→ WHAT YOU WILL DO
Since only part of the material below is wanted, output exactly the lines from the one with "[776,302,807,318] 7. -> [44,603,59,615] 8." up to and including the one with "(250, 359) none -> [43,348,52,356] >".

→ EXERCISE MATERIALS
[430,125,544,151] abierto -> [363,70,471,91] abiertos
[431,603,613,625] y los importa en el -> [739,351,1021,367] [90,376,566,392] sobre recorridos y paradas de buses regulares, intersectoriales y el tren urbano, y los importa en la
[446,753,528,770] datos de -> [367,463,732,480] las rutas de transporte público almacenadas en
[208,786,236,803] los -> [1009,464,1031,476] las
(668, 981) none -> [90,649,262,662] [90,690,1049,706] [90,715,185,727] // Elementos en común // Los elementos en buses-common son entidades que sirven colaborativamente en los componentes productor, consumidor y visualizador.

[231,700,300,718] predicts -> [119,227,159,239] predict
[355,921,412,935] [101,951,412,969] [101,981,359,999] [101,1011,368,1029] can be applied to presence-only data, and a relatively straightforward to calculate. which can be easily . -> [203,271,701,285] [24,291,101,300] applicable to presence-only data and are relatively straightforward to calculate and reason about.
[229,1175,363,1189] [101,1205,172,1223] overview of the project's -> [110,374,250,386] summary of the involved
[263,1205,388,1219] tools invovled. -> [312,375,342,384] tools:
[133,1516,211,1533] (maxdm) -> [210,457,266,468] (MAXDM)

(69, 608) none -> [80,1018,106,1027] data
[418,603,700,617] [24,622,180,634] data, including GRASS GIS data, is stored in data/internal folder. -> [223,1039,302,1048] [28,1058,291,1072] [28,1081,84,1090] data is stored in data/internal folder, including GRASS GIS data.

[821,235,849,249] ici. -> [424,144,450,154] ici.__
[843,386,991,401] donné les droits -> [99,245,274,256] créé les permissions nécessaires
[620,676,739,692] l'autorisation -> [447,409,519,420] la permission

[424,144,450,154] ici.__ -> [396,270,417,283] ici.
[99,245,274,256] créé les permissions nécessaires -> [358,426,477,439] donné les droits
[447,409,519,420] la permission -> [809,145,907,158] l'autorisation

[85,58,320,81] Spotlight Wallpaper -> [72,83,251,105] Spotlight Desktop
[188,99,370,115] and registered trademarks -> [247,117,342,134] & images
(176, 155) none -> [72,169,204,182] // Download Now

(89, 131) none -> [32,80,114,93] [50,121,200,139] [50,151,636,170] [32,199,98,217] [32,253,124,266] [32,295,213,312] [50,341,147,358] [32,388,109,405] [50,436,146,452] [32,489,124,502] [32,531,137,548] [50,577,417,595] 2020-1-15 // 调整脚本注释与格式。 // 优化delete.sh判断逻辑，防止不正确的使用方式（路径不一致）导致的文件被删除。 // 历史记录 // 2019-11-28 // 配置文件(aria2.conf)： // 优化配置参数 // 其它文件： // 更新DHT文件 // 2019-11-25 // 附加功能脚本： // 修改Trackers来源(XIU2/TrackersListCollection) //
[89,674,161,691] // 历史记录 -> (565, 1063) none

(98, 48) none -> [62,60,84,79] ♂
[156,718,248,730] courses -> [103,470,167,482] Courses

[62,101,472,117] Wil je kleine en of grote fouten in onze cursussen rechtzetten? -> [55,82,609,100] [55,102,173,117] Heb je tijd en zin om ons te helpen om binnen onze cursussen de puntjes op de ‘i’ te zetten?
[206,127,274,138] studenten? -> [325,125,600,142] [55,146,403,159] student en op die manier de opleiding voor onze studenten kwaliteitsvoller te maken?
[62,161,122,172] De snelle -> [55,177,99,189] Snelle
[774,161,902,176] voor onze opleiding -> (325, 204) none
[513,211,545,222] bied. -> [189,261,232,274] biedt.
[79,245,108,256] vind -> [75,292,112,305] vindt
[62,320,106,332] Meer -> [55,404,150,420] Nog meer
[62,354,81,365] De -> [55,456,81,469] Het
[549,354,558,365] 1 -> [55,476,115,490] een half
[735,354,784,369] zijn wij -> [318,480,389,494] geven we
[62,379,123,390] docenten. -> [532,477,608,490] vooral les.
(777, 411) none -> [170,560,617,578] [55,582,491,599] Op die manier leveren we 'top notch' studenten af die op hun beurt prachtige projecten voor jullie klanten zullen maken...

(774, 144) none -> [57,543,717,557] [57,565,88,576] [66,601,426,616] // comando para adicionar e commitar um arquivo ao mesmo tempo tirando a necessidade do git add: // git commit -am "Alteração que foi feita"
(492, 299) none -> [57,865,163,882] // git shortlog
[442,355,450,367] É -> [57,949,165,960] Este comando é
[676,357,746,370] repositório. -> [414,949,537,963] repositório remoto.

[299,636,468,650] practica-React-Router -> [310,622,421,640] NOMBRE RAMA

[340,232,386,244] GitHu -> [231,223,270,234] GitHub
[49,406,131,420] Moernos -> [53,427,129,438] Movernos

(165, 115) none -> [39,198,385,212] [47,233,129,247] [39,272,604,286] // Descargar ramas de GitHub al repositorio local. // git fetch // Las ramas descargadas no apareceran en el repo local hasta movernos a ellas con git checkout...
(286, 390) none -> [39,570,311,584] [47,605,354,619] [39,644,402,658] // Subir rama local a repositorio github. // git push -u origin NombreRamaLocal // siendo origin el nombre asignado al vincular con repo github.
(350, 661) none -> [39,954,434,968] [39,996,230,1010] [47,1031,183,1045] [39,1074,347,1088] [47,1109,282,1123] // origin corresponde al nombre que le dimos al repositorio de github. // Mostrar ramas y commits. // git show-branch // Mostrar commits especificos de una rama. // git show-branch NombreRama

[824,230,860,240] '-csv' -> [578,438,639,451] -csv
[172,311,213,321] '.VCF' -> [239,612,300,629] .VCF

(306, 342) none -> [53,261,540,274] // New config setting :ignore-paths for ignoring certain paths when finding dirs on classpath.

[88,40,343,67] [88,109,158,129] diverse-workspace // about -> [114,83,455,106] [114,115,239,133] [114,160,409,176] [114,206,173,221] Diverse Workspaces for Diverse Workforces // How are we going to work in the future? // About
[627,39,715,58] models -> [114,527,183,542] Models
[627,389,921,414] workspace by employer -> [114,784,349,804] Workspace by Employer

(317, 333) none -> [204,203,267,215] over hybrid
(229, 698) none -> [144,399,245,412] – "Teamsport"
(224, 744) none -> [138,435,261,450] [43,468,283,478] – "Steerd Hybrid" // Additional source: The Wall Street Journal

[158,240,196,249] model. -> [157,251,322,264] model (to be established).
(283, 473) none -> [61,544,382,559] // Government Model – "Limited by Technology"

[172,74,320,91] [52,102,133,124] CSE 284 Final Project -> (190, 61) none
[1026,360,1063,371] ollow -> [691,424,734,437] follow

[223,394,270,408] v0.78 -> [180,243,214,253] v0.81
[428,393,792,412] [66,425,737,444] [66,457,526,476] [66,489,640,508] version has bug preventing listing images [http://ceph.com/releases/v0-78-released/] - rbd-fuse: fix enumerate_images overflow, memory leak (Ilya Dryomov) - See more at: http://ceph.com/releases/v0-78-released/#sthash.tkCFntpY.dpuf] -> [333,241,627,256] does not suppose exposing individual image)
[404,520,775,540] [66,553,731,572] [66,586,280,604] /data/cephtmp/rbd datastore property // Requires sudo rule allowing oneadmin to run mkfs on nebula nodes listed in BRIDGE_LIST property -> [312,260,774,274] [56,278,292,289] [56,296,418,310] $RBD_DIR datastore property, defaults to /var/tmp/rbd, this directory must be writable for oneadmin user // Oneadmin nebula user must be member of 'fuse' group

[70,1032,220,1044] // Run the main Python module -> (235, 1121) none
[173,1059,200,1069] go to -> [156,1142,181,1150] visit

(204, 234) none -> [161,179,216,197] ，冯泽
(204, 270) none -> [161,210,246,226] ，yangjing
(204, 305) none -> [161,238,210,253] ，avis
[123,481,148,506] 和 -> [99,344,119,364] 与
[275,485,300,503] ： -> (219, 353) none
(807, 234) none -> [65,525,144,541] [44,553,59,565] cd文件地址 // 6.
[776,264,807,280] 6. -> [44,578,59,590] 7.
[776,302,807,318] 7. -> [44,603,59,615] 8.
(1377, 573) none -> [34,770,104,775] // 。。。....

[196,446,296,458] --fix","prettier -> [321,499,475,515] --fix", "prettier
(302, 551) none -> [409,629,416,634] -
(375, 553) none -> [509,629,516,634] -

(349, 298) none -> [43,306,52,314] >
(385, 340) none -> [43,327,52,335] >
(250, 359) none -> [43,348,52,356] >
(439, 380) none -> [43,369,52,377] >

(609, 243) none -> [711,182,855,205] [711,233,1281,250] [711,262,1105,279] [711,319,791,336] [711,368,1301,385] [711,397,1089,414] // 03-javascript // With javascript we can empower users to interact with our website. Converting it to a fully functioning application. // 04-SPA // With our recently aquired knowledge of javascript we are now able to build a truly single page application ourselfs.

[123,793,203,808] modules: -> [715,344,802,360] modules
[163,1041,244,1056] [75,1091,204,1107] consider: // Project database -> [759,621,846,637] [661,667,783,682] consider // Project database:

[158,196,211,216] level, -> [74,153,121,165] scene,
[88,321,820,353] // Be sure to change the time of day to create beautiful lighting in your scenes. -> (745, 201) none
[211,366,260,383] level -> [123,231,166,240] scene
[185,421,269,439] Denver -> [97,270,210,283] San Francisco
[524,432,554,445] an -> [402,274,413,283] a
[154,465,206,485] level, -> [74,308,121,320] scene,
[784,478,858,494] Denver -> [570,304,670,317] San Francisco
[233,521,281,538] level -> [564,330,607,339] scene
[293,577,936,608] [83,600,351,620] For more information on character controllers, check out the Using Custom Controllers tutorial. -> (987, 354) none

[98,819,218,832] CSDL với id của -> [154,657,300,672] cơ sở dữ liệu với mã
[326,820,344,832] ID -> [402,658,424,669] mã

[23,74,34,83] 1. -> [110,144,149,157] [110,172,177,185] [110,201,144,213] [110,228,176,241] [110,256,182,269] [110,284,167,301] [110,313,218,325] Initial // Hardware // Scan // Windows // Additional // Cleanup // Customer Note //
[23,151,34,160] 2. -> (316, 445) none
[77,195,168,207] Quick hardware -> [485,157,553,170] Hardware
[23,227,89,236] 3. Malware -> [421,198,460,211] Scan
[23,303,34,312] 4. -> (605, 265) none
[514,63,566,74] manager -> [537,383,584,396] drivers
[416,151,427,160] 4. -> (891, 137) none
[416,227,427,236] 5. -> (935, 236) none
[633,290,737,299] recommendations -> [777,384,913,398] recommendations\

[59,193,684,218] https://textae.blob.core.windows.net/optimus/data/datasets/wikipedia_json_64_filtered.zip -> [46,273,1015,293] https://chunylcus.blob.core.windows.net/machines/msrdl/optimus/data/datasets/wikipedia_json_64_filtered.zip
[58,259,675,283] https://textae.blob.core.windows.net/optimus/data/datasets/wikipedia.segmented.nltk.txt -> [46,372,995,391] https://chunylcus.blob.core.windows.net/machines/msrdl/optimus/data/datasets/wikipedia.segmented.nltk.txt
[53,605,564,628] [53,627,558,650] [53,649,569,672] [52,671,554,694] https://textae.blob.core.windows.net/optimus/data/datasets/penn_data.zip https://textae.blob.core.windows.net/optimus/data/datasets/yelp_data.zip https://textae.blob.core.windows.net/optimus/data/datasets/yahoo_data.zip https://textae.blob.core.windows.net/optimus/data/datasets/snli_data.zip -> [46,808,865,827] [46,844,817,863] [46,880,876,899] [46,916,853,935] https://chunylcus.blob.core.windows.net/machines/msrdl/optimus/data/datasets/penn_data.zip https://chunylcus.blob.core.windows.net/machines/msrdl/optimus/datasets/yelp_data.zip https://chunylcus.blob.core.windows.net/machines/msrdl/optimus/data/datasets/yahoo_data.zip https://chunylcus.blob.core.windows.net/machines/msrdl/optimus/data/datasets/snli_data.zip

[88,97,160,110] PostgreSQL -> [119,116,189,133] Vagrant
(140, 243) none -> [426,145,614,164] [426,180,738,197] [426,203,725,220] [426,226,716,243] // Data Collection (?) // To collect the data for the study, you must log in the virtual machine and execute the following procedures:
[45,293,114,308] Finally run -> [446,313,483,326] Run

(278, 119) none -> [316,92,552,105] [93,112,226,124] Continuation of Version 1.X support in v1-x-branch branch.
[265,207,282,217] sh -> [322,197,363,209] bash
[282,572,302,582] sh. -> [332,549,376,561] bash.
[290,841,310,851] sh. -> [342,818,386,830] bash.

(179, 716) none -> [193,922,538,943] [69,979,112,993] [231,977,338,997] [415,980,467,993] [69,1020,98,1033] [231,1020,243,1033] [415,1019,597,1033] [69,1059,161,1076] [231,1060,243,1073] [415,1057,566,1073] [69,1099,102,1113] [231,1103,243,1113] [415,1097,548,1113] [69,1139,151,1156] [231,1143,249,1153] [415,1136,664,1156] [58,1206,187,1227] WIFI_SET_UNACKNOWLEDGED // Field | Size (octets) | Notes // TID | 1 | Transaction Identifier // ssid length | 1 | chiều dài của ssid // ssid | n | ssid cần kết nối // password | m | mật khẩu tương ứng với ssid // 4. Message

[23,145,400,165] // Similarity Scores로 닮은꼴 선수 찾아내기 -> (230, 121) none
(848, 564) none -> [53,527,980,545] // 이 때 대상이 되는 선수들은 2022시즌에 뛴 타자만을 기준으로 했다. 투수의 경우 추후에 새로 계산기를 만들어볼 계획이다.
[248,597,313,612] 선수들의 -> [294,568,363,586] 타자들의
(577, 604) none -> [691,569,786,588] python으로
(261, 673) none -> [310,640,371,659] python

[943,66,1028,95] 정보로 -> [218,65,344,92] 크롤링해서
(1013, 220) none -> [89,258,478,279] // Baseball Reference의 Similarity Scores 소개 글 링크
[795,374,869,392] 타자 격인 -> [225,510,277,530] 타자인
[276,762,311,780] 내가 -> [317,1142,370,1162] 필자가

→ SOLUTION TO THIS PROBLEM
[776,302,807,318] 7. -> [44,603,59,615] 8.
(1377, 573) none -> [34,770,104,775] // 。。。....

[196,446,296,458] --fix","prettier -> [321,499,475,515] --fix", "prettier
(302, 551) none -> [409,629,416,634] -
(375, 553) none -> [509,629,516,634] -

(349, 298) none -> [43,306,52,314] >
(385, 340) none -> [43,327,52,335] >
(250, 359) none -> [43,348,52,356] >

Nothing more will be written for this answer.